* Try it:
Omitting all images, output the entries that follow exactly as written.

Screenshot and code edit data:
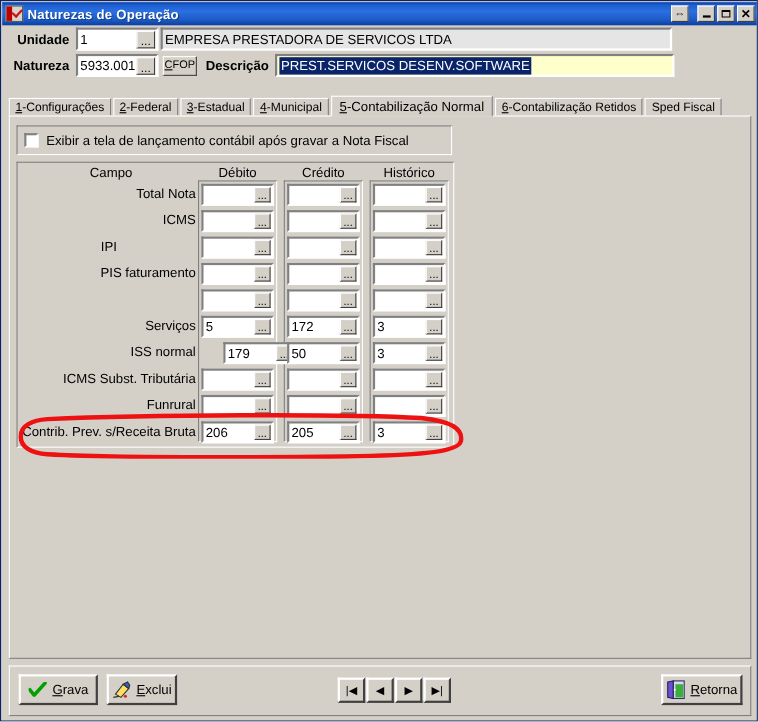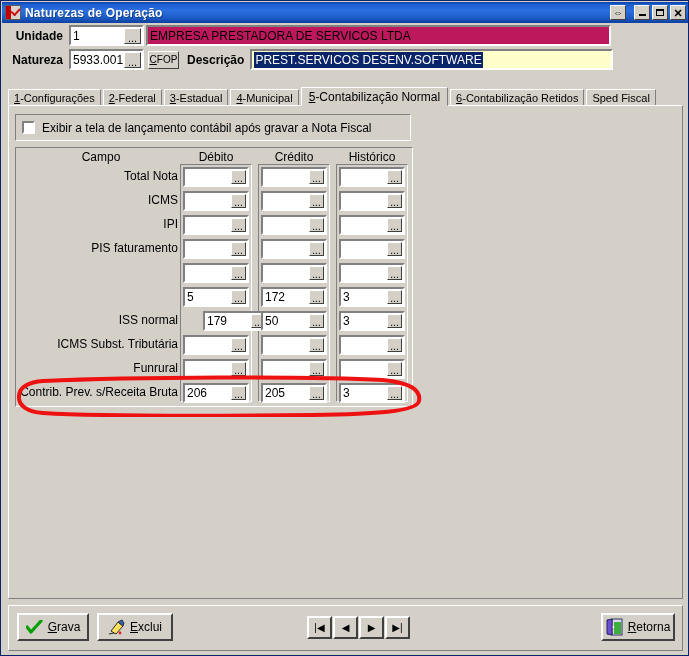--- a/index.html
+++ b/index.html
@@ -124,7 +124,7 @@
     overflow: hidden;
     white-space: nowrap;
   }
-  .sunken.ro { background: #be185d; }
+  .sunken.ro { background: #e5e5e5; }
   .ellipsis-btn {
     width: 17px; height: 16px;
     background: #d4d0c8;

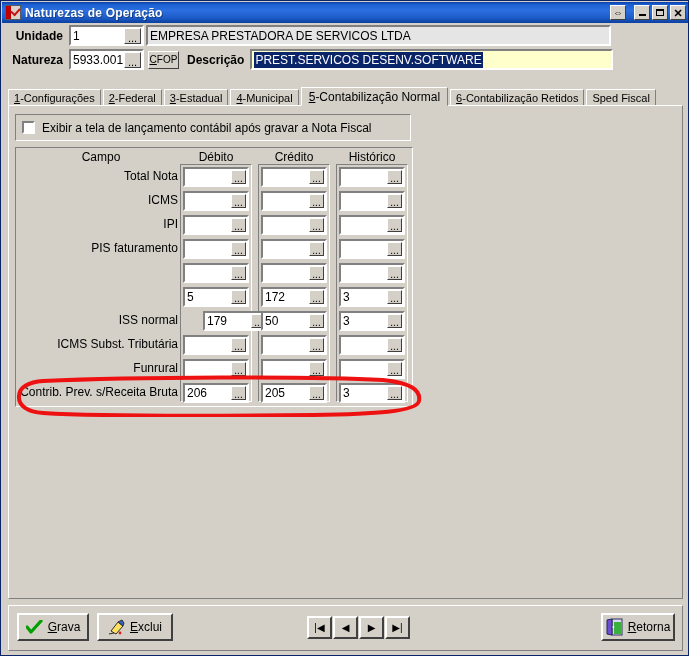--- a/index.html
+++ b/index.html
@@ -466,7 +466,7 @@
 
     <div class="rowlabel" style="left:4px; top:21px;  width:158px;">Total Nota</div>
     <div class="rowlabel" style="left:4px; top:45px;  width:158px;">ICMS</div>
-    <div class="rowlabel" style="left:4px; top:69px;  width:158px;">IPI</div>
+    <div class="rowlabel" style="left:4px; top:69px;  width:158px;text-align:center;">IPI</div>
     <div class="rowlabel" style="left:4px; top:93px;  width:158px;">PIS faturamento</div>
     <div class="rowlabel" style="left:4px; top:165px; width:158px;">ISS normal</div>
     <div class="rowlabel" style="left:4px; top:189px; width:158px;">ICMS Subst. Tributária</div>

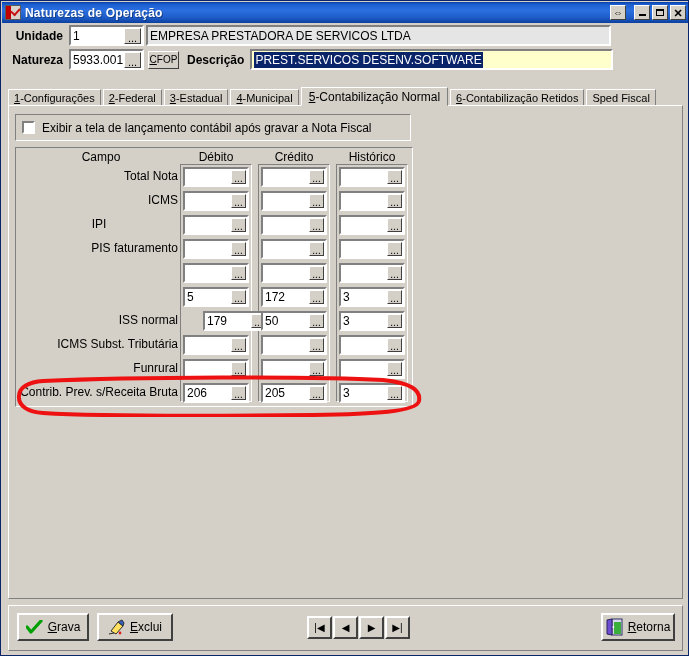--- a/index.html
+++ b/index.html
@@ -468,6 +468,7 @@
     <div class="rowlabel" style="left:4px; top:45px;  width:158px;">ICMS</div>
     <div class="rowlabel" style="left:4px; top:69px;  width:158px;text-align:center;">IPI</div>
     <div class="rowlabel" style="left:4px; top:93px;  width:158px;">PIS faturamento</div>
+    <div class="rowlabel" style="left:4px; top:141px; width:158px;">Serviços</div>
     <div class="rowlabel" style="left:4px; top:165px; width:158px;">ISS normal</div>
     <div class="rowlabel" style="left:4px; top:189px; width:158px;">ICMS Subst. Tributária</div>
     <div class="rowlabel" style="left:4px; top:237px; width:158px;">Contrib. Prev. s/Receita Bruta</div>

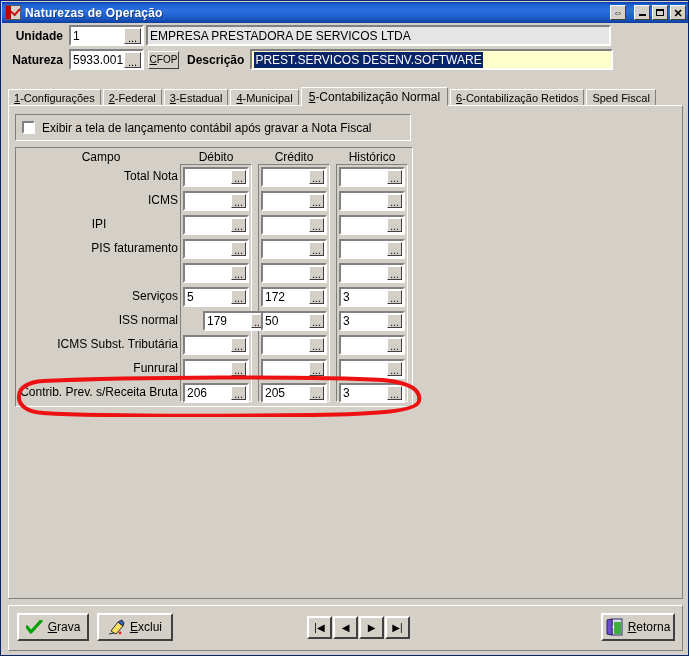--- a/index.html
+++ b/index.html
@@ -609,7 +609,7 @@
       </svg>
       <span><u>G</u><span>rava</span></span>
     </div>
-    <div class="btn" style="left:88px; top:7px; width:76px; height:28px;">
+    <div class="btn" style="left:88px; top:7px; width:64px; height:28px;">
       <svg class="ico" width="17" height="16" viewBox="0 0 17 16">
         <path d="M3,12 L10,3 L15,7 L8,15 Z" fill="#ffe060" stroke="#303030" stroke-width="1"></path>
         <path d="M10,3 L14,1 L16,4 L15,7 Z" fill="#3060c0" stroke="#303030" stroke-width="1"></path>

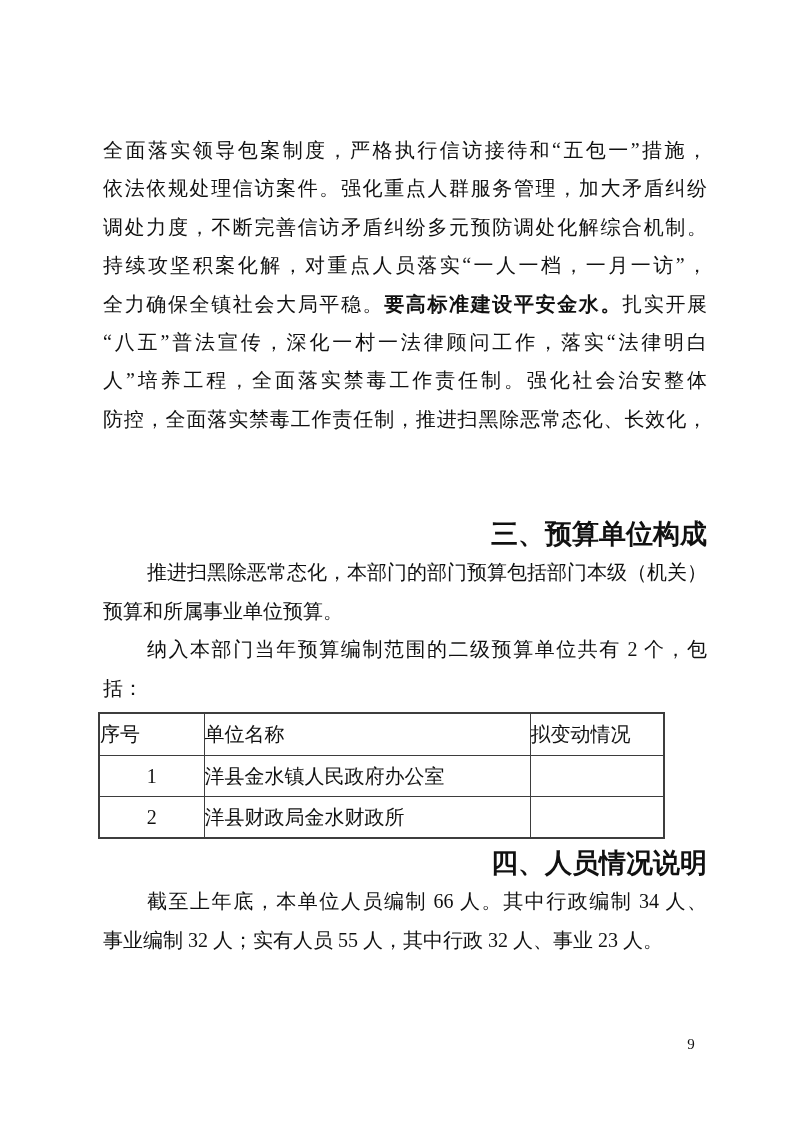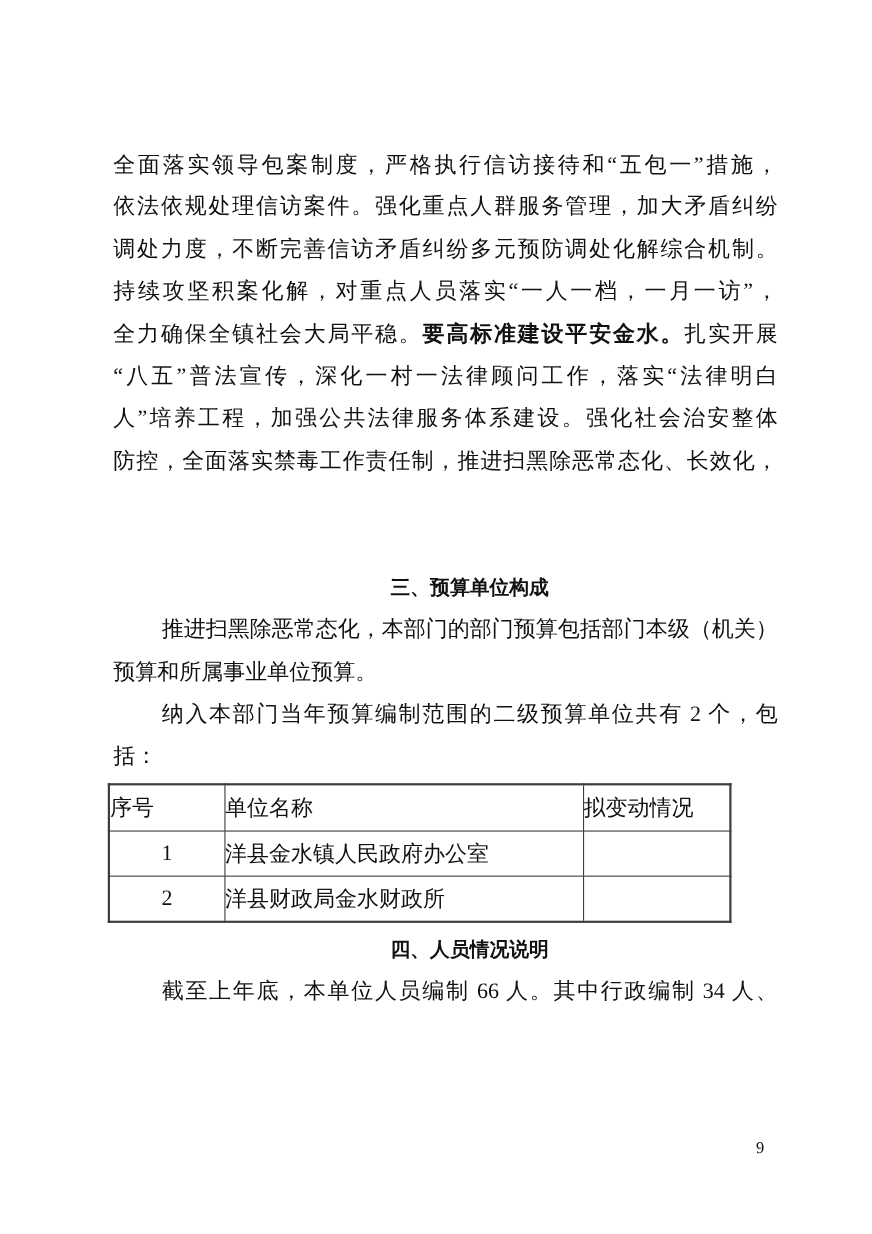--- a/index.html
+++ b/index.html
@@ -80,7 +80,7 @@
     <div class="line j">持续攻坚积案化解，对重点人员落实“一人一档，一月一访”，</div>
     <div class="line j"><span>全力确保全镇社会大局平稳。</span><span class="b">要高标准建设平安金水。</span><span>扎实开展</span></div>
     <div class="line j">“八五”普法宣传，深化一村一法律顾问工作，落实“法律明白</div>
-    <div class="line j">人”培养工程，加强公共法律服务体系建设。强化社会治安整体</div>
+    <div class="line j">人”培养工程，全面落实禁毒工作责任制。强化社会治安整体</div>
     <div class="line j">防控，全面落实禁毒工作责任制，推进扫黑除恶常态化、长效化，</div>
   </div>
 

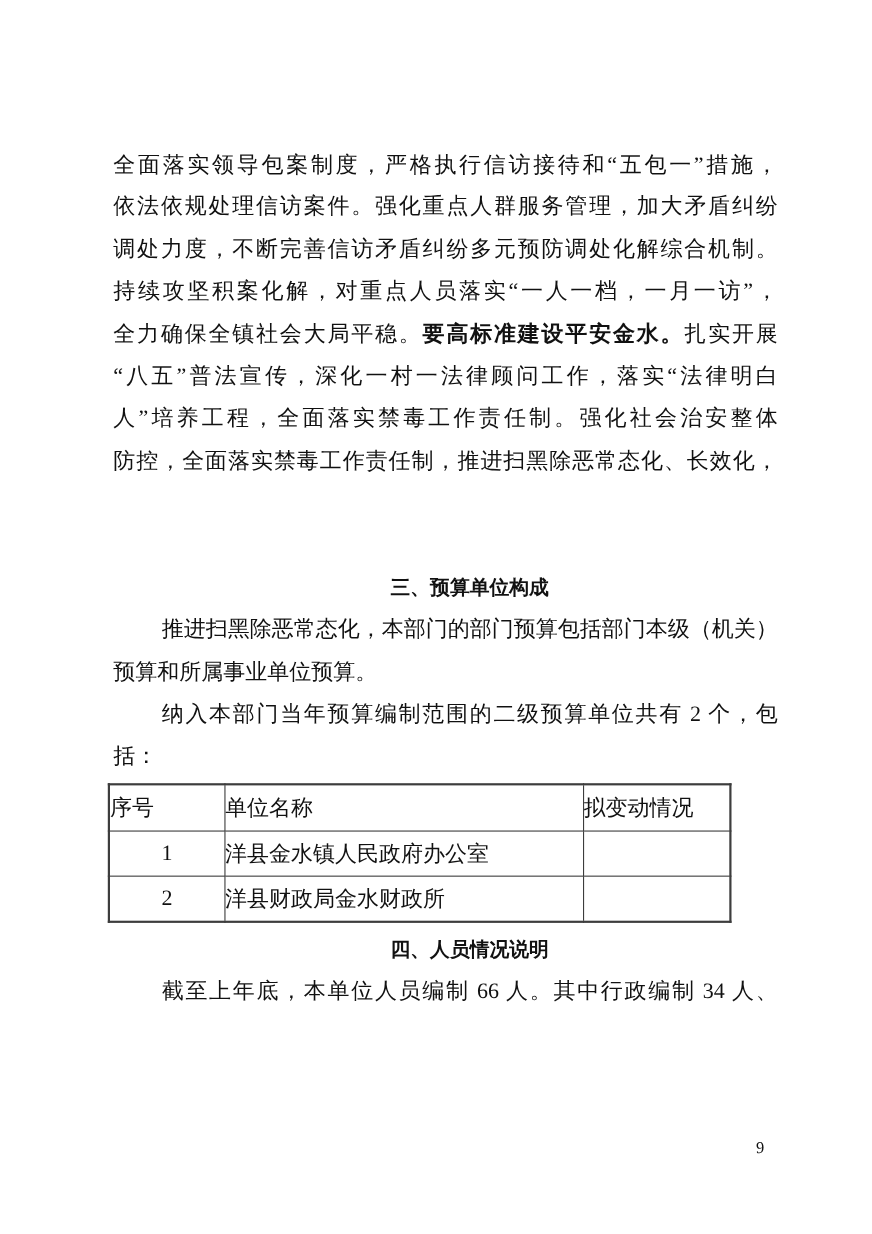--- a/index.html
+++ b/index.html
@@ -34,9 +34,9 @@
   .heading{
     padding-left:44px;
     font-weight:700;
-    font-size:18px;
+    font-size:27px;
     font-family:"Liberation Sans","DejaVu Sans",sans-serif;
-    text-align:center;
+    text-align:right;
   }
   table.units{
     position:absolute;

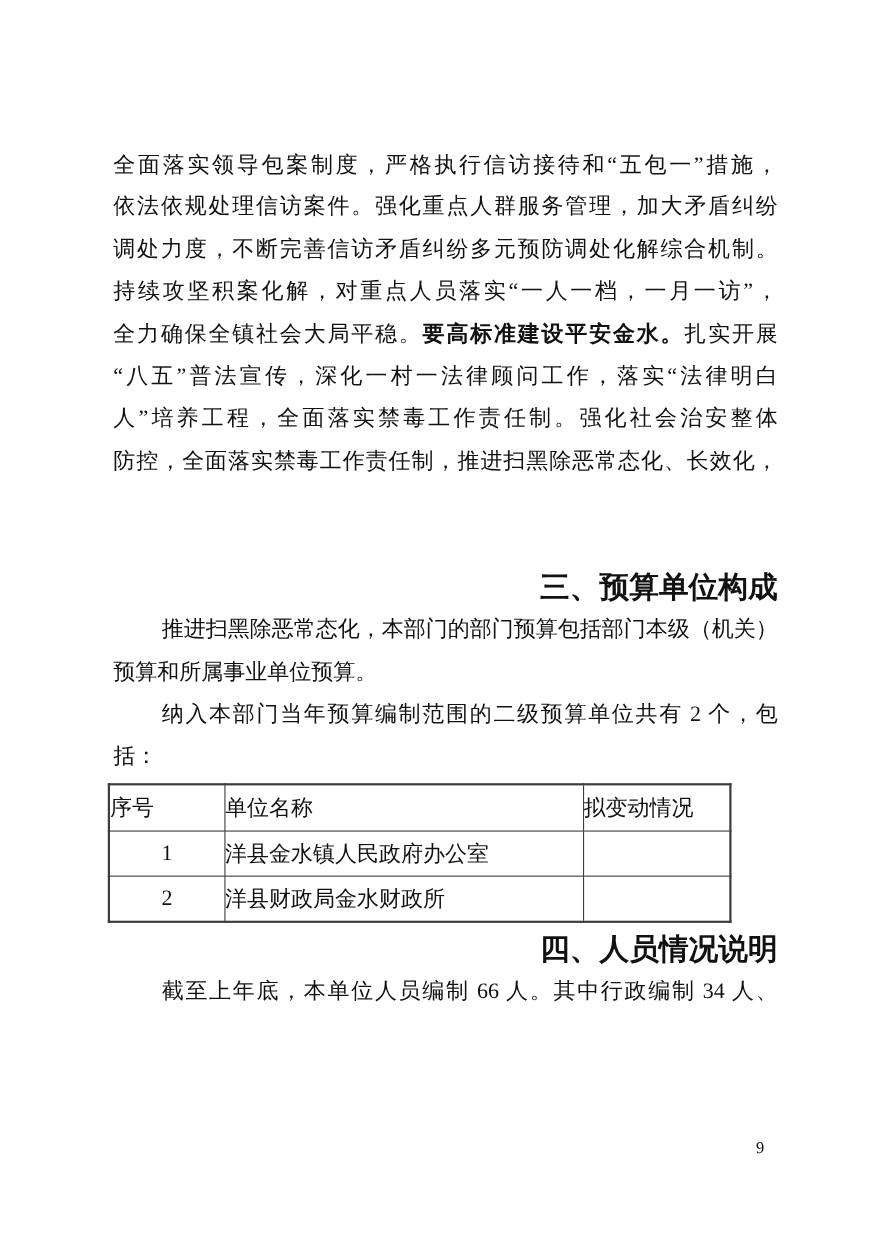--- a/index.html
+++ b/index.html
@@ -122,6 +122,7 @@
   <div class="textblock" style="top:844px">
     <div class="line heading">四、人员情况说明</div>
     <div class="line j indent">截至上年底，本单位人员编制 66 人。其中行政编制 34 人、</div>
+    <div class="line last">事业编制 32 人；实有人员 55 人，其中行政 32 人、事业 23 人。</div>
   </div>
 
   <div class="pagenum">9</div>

* Result below:
--- a/index.html
+++ b/index.html
@@ -124,7 +124,7 @@
     overflow: hidden;
     white-space: nowrap;
   }
-  .sunken.ro { background: #be185d; }
+  .sunken.ro { background: #e5e5e5; }
   .ellipsis-btn {
     width: 17px; height: 16px;
     background: #d4d0c8;

--- a/index.html
+++ b/index.html
@@ -466,7 +466,7 @@
 
     <div class="rowlabel" style="left:4px; top:21px;  width:158px;">Total Nota</div>
     <div class="rowlabel" style="left:4px; top:45px;  width:158px;">ICMS</div>
-    <div class="rowlabel" style="left:4px; top:69px;  width:158px;">IPI</div>
+    <div class="rowlabel" style="left:4px; top:69px;  width:158px;text-align:center;">IPI</div>
     <div class="rowlabel" style="left:4px; top:93px;  width:158px;">PIS faturamento</div>
     <div class="rowlabel" style="left:4px; top:165px; width:158px;">ISS normal</div>
     <div class="rowlabel" style="left:4px; top:189px; width:158px;">ICMS Subst. Tributária</div>

--- a/index.html
+++ b/index.html
@@ -468,6 +468,7 @@
     <div class="rowlabel" style="left:4px; top:45px;  width:158px;">ICMS</div>
     <div class="rowlabel" style="left:4px; top:69px;  width:158px;text-align:center;">IPI</div>
     <div class="rowlabel" style="left:4px; top:93px;  width:158px;">PIS faturamento</div>
+    <div class="rowlabel" style="left:4px; top:141px; width:158px;">Serviços</div>
     <div class="rowlabel" style="left:4px; top:165px; width:158px;">ISS normal</div>
     <div class="rowlabel" style="left:4px; top:189px; width:158px;">ICMS Subst. Tributária</div>
     <div class="rowlabel" style="left:4px; top:237px; width:158px;">Contrib. Prev. s/Receita Bruta</div>

--- a/index.html
+++ b/index.html
@@ -609,7 +609,7 @@
       </svg>
       <span><u>G</u><span>rava</span></span>
     </div>
-    <div class="btn" style="left:88px; top:7px; width:76px; height:28px;">
+    <div class="btn" style="left:88px; top:7px; width:64px; height:28px;">
       <svg class="ico" width="17" height="16" viewBox="0 0 17 16">
         <path d="M3,12 L10,3 L15,7 L8,15 Z" fill="#ffe060" stroke="#303030" stroke-width="1"></path>
         <path d="M10,3 L14,1 L16,4 L15,7 Z" fill="#3060c0" stroke="#303030" stroke-width="1"></path>

--- a/index.html
+++ b/index.html
@@ -80,7 +80,7 @@
     <div class="line j">持续攻坚积案化解，对重点人员落实“一人一档，一月一访”，</div>
     <div class="line j"><span>全力确保全镇社会大局平稳。</span><span class="b">要高标准建设平安金水。</span><span>扎实开展</span></div>
     <div class="line j">“八五”普法宣传，深化一村一法律顾问工作，落实“法律明白</div>
-    <div class="line j">人”培养工程，加强公共法律服务体系建设。强化社会治安整体</div>
+    <div class="line j">人”培养工程，全面落实禁毒工作责任制。强化社会治安整体</div>
     <div class="line j">防控，全面落实禁毒工作责任制，推进扫黑除恶常态化、长效化，</div>
   </div>
 

--- a/index.html
+++ b/index.html
@@ -34,9 +34,9 @@
   .heading{
     padding-left:44px;
     font-weight:700;
-    font-size:18px;
+    font-size:27px;
     font-family:"Liberation Sans","DejaVu Sans",sans-serif;
-    text-align:center;
+    text-align:right;
   }
   table.units{
     position:absolute;

--- a/index.html
+++ b/index.html
@@ -122,6 +122,7 @@
   <div class="textblock" style="top:844px">
     <div class="line heading">四、人员情况说明</div>
     <div class="line j indent">截至上年底，本单位人员编制 66 人。其中行政编制 34 人、</div>
+    <div class="line last">事业编制 32 人；实有人员 55 人，其中行政 32 人、事业 23 人。</div>
   </div>
 
   <div class="pagenum">9</div>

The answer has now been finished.